Change detection outputs
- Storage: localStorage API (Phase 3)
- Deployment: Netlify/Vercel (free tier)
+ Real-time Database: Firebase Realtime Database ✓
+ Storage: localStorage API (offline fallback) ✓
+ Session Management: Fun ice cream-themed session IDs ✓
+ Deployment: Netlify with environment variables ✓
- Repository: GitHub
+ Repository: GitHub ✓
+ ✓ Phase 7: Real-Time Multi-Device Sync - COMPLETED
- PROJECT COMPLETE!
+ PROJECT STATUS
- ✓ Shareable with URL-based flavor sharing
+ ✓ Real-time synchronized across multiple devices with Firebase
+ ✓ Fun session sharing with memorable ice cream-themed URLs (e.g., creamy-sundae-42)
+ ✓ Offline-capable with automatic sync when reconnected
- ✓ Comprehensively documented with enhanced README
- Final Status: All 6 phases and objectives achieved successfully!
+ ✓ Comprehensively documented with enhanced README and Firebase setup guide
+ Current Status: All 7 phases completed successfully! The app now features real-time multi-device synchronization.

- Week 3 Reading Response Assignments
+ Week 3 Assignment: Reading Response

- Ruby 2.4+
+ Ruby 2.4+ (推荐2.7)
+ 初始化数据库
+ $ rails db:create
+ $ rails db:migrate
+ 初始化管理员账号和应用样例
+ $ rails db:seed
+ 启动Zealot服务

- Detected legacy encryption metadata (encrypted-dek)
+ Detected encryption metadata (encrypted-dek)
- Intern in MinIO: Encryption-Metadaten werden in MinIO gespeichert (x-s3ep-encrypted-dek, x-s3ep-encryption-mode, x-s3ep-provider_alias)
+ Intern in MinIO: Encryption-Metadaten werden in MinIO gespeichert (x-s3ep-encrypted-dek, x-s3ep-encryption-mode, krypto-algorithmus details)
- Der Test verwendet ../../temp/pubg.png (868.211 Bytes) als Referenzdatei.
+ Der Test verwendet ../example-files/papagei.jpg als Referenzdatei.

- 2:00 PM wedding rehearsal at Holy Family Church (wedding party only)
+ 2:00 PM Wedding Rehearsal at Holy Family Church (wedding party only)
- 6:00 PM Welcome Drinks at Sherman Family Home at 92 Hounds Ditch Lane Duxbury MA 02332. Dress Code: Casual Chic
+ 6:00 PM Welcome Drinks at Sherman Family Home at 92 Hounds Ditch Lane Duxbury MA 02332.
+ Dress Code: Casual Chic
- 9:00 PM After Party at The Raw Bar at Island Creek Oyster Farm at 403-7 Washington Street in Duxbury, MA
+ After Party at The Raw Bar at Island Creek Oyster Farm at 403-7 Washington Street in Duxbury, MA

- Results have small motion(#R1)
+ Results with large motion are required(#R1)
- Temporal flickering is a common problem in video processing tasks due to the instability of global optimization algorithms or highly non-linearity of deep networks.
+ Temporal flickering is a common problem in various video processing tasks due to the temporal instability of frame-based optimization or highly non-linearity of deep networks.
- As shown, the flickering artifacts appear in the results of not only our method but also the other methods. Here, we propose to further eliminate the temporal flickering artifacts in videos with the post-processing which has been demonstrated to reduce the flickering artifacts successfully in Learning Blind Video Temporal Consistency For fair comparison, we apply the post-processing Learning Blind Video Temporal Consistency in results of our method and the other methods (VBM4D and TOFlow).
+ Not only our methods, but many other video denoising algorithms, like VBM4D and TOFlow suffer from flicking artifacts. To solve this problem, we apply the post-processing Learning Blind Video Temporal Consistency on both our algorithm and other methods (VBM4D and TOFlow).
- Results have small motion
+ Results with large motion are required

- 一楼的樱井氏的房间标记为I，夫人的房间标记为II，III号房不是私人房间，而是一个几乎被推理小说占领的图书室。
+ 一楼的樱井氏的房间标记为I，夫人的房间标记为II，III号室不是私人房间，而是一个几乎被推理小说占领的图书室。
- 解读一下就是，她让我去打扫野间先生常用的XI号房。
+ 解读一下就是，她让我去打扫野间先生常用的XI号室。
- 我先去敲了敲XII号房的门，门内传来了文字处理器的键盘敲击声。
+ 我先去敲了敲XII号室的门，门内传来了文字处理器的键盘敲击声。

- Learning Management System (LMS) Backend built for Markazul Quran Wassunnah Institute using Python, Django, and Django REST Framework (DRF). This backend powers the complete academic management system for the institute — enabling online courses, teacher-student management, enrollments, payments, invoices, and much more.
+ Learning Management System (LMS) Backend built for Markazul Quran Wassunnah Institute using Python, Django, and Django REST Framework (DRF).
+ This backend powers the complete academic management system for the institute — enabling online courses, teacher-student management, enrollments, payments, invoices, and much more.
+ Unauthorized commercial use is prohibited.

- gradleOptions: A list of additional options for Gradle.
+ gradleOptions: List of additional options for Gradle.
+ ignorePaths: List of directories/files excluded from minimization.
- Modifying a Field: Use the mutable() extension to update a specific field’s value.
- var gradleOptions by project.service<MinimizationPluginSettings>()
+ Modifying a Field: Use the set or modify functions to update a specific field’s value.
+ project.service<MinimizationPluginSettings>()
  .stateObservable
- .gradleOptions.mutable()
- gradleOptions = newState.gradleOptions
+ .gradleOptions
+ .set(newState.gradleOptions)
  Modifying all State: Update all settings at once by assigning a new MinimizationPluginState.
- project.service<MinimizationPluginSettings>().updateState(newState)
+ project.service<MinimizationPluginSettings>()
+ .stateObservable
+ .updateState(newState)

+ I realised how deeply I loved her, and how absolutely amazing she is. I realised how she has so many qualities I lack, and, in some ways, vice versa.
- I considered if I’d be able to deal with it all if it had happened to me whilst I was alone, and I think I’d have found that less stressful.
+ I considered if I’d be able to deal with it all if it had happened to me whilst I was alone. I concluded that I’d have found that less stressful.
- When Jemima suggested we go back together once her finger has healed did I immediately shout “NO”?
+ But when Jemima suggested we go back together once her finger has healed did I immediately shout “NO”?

» Task directions
Within the entries, find all lines holding "sharing" and copy each one.

» Answer for this exercise
- ✓ Shareable with URL-based flavor sharing
+ ✓ Fun session sharing with memorable ice cream-themed URLs (e.g., creamy-sundae-42)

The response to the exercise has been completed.